Stored data:
+++++
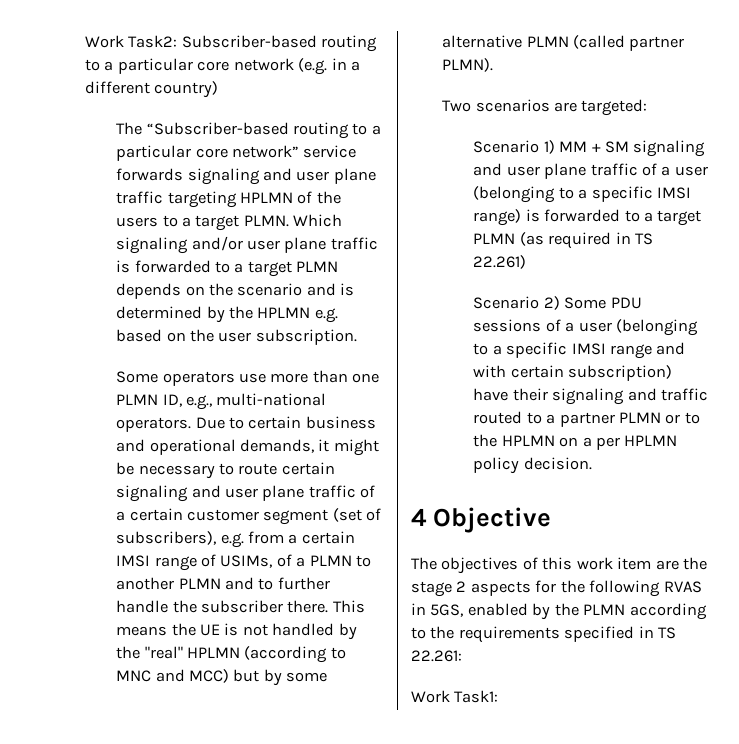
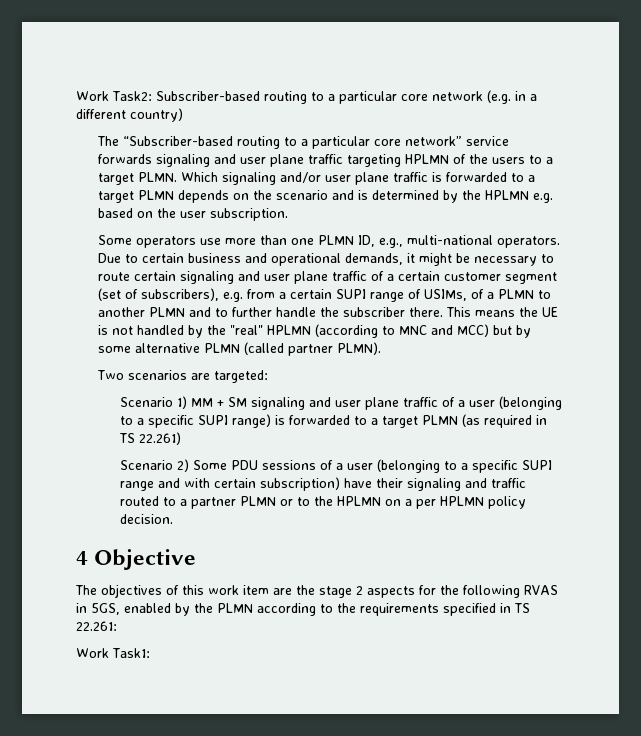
- Due to certain business and operational demands, it might be necessary to route certain signaling and user plane traffic of a certain customer segment (set of subscribers), e.g. from a certain IMSI range of USIMs, of a PLMN to another PLMN and to further handle the subscriber there.
+ Due to certain business and operational demands, it might be necessary to route certain signaling and user plane traffic of a certain customer segment (set of subscribers), e.g. from a certain SUPI range of USIMs, of a PLMN to another PLMN and to further handle the subscriber there.
- Scenario 1) MM + SM signaling and user plane traffic of a user (belonging to a specific IMSI range) is forwarded to a target PLMN (as required in TS 22.261)
+ Scenario 1) MM + SM signaling and user plane traffic of a user (belonging to a specific SUPI range) is forwarded to a target PLMN (as required in TS 22.261)
- Scenario 2) Some PDU sessions of a user (belonging to a specific IMSI range and with certain subscription) have their signaling and traffic routed to a partner PLMN or to the HPLMN on a per HPLMN policy decision.
+ Scenario 2) Some PDU sessions of a user (belonging to a specific SUPI range and with certain subscription) have their signaling and traffic routed to a partner PLMN or to the HPLMN on a per HPLMN policy decision.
+++++
### Exercise details
For the records above, state how many lines contain "USIMs". Add nothing to the number.

### Exercise output
2